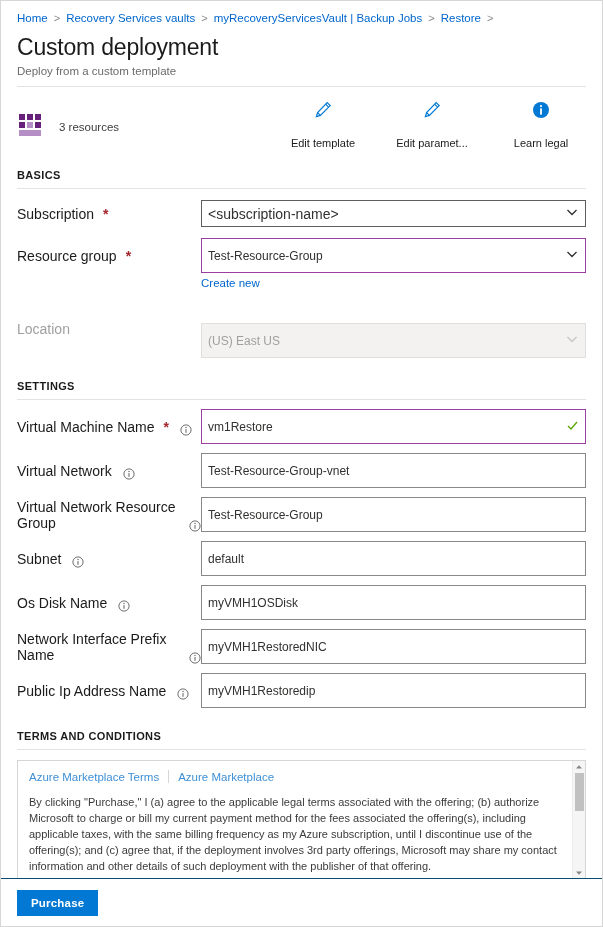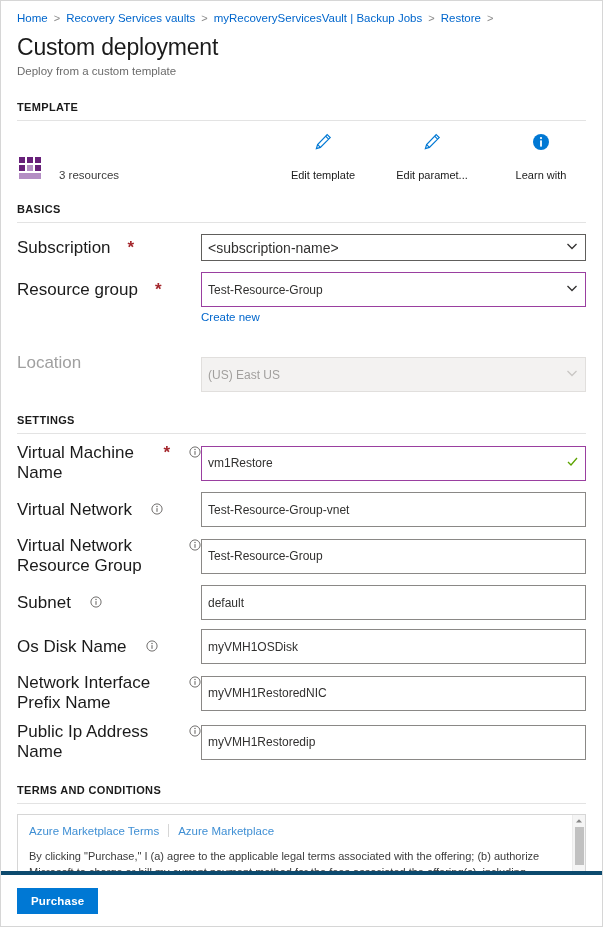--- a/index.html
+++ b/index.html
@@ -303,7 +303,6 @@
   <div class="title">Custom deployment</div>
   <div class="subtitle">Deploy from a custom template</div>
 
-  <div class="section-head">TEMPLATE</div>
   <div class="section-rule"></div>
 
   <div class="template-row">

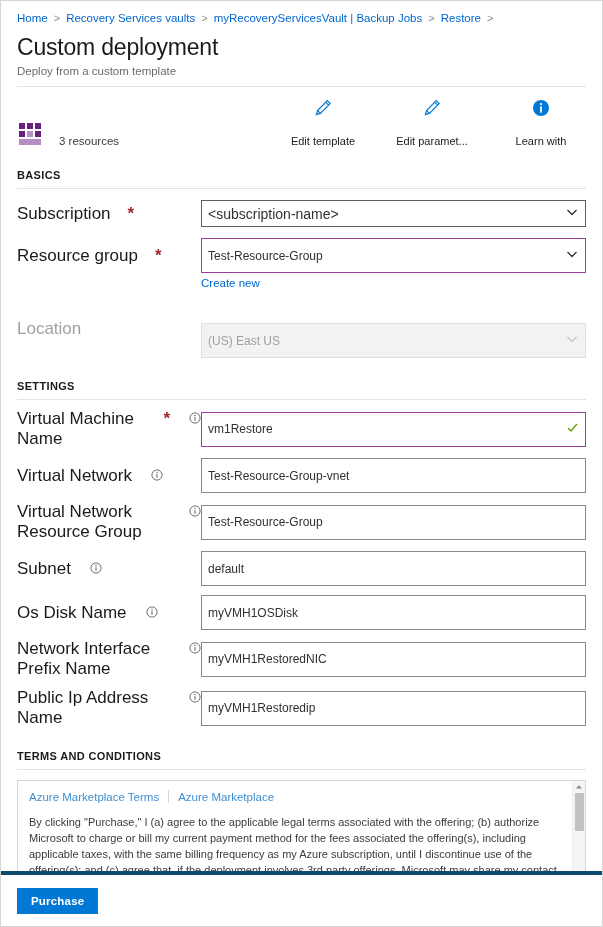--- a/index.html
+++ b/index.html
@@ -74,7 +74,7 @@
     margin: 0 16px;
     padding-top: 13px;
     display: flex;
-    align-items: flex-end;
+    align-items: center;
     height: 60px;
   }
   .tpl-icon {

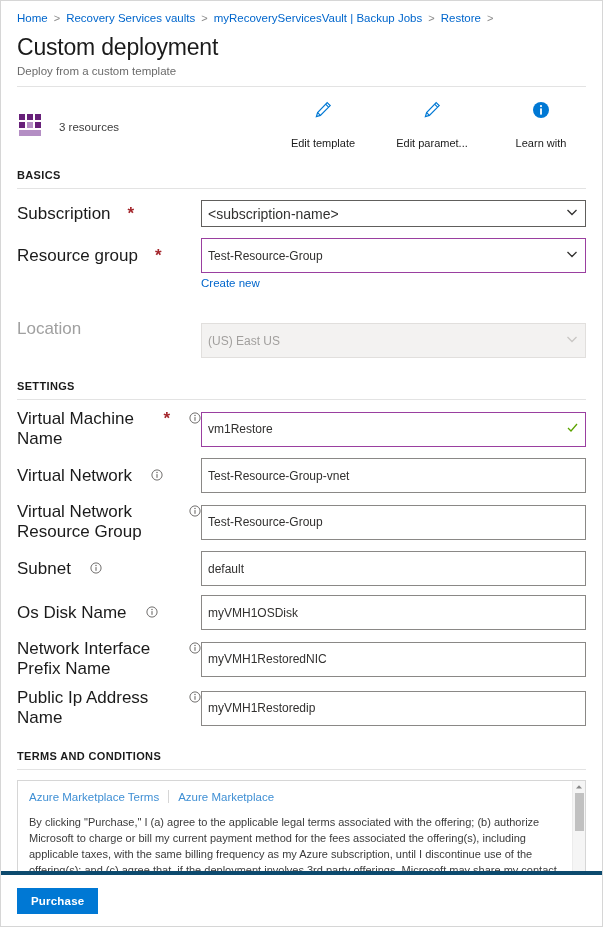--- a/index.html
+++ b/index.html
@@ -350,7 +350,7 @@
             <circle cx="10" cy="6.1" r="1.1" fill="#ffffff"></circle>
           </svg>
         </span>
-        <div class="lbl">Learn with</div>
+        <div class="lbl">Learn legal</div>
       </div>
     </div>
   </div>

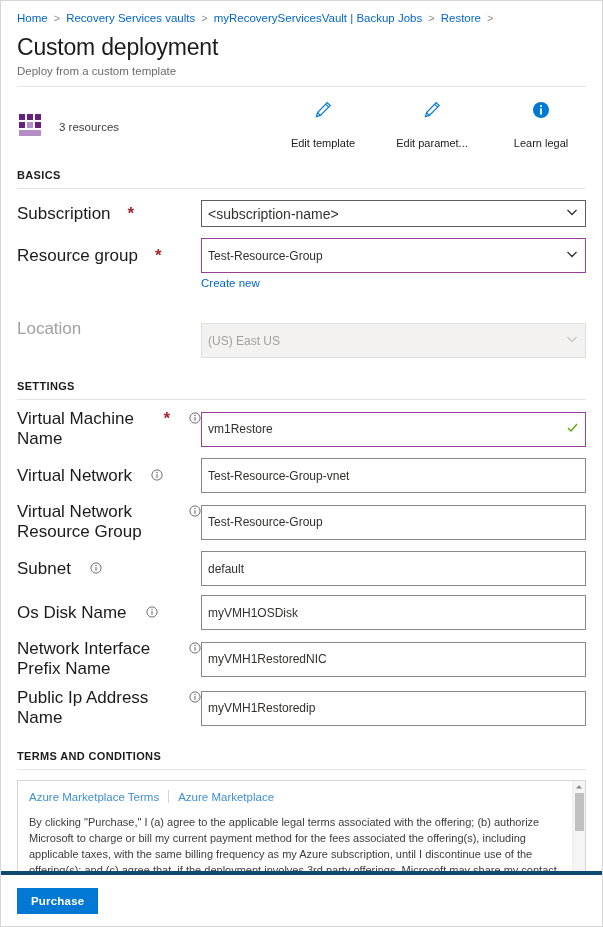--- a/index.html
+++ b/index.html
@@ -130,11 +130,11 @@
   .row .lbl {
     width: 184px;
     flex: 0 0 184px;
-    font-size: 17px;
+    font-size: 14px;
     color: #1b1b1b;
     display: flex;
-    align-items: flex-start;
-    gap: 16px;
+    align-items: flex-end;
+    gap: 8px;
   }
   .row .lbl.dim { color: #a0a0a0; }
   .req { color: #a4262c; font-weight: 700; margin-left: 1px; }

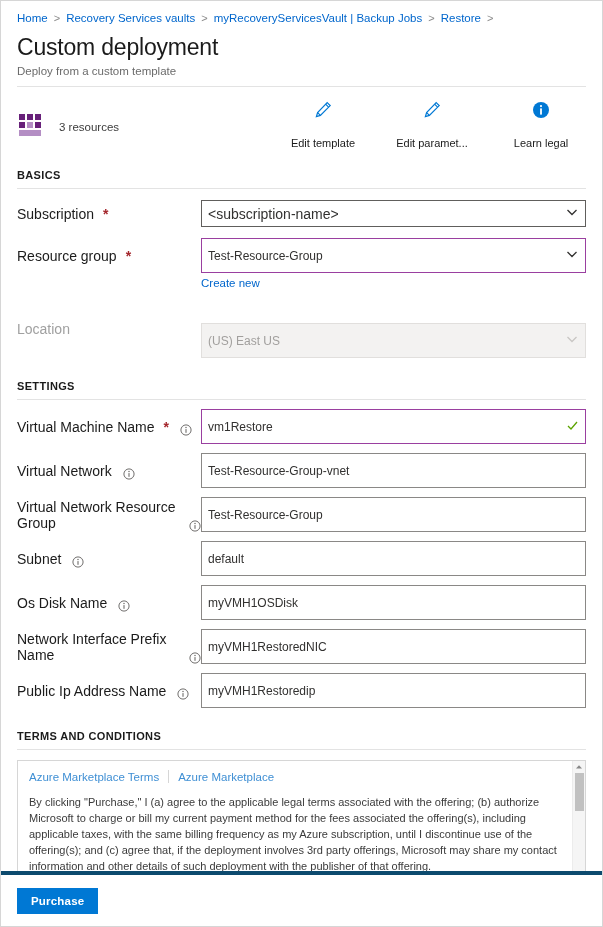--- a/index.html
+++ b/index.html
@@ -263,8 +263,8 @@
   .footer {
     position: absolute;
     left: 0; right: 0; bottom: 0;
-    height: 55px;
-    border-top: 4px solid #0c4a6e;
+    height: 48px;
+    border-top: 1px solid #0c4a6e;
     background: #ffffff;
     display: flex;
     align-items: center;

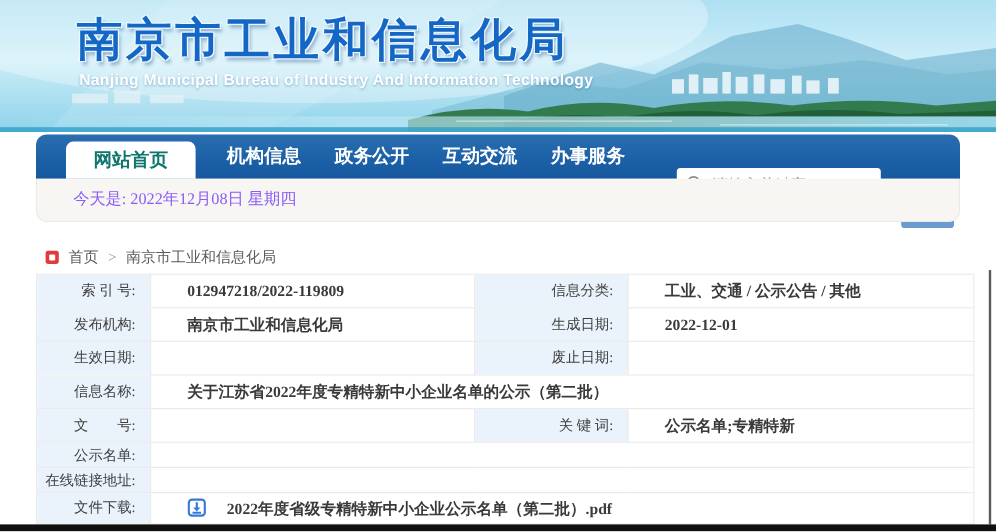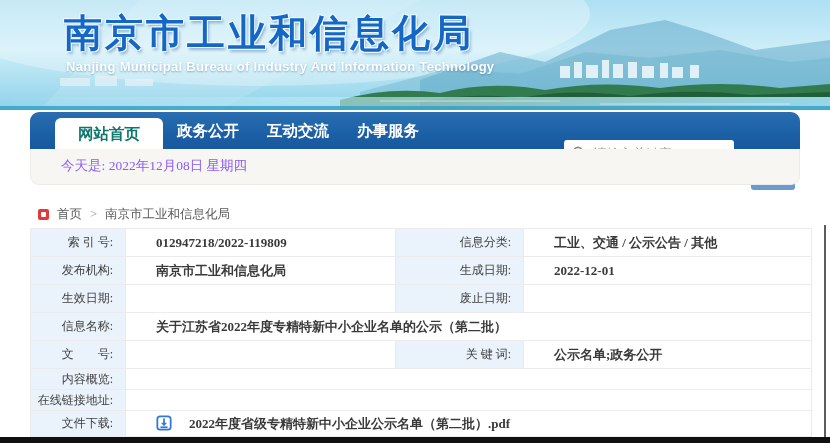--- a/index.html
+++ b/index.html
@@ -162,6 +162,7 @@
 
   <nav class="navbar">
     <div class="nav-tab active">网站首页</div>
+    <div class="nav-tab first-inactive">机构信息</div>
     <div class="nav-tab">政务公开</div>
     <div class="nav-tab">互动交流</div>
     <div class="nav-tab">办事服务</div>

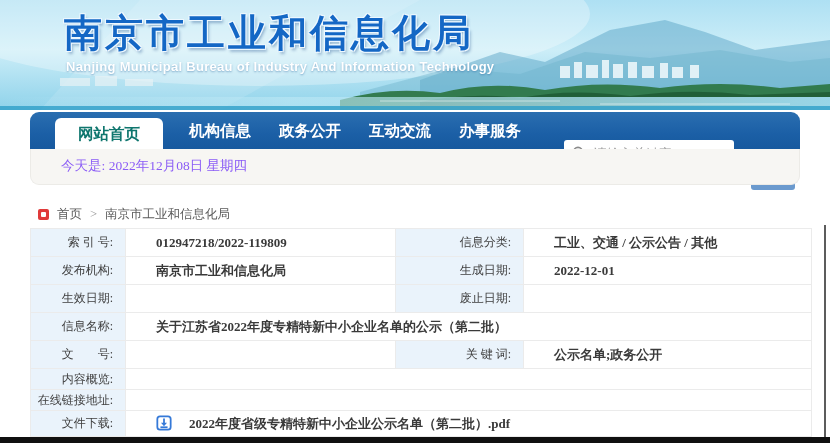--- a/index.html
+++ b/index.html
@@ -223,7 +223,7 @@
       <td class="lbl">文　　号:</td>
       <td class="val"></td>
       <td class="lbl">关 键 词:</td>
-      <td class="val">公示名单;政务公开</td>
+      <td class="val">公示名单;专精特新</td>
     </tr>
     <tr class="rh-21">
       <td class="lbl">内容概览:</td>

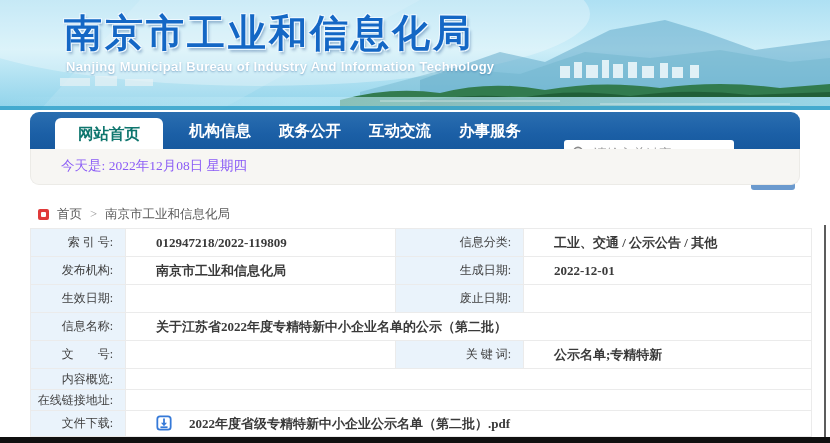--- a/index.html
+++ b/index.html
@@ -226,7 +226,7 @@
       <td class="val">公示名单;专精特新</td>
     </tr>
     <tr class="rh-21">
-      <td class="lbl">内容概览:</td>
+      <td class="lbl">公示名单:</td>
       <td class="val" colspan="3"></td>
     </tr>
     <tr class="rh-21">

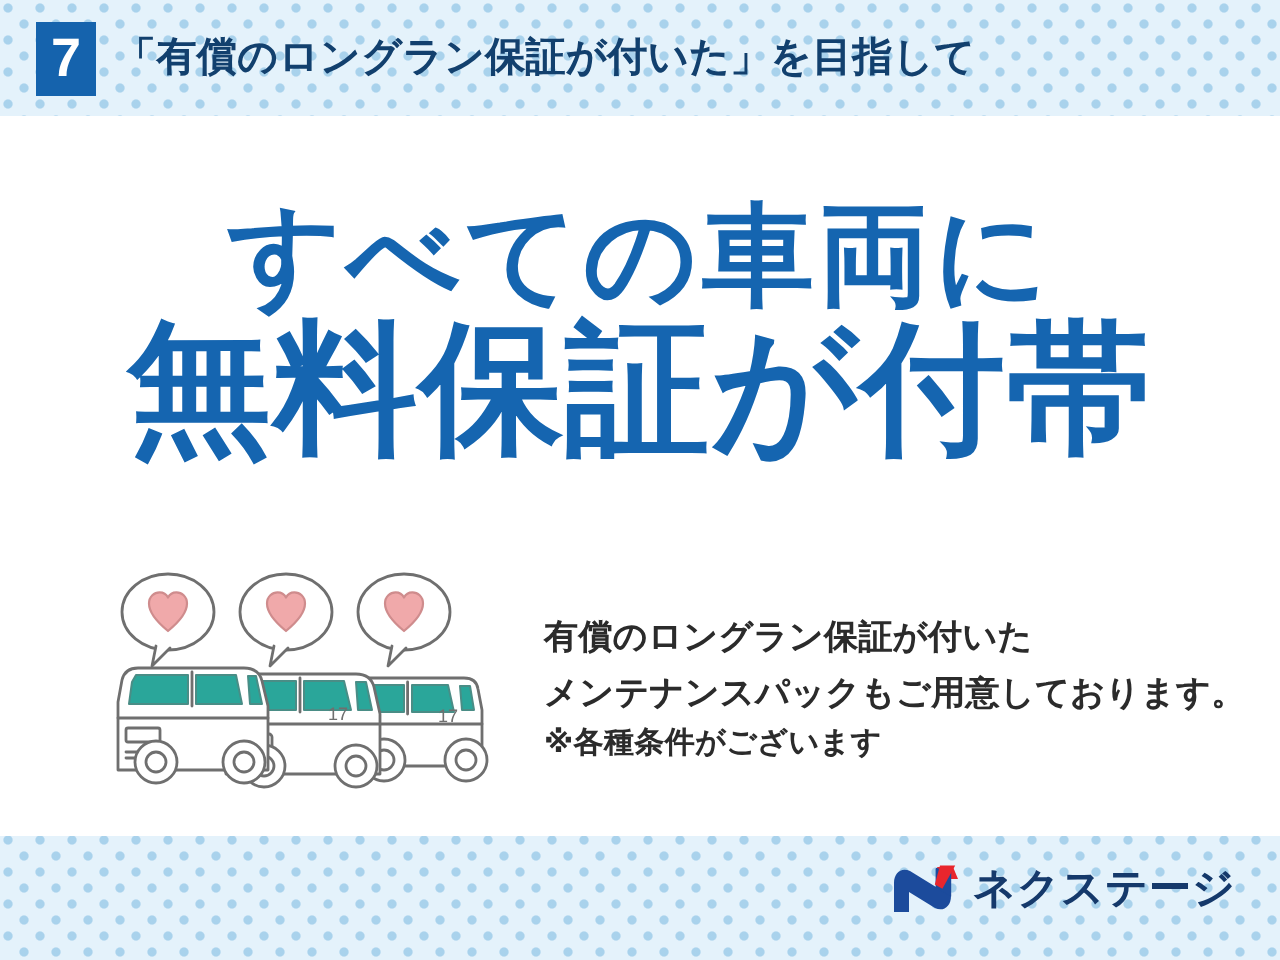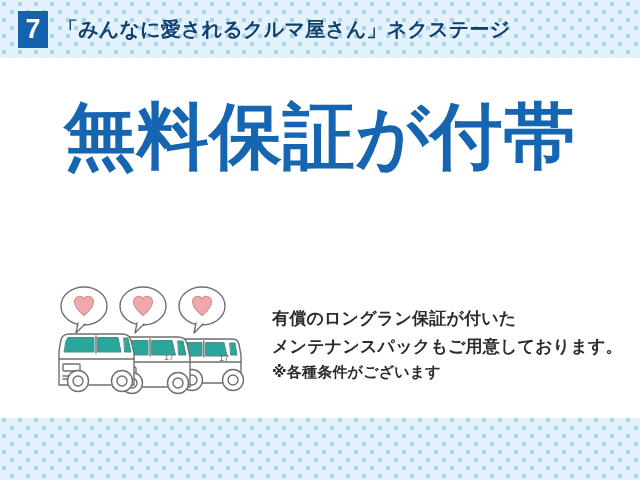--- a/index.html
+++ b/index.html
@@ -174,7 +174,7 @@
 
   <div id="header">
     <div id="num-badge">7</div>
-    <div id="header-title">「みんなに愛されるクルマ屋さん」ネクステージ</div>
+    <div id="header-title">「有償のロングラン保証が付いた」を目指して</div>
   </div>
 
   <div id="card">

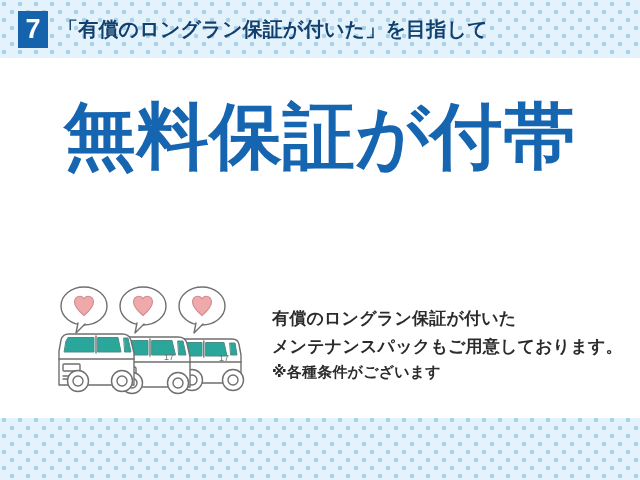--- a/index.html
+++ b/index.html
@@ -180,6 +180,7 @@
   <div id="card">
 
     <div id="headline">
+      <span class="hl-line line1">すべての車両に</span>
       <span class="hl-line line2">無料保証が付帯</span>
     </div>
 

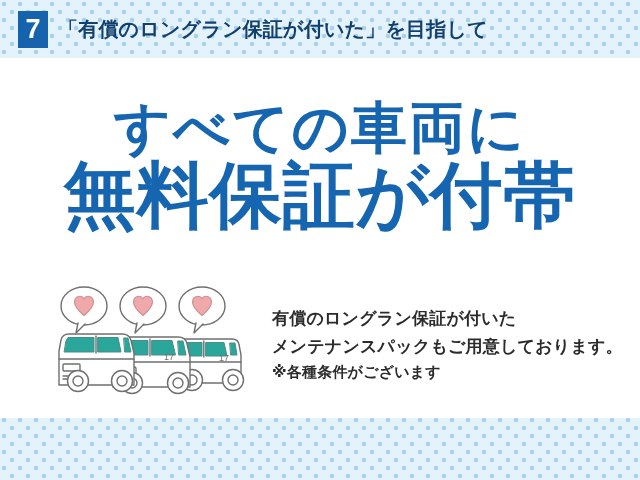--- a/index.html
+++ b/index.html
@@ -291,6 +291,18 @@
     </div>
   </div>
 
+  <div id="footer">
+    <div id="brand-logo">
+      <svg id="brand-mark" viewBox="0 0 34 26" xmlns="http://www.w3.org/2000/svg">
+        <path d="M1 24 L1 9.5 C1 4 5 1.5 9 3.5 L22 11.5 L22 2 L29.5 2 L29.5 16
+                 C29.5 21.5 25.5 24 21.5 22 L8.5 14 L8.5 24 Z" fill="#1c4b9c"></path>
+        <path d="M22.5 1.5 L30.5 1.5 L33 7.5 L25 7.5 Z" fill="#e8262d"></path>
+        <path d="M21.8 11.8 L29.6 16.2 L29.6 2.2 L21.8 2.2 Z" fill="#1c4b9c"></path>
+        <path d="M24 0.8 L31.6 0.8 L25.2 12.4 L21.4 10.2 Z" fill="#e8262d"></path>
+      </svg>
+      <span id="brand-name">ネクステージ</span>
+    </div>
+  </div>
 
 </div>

Your goal:
In the records above, locate every line with the string "专精特新" and copy it.

Written solution:
+      <td class="val">公示名单;专精特新</td>
       <td class="val">公示名单;专精特新</td>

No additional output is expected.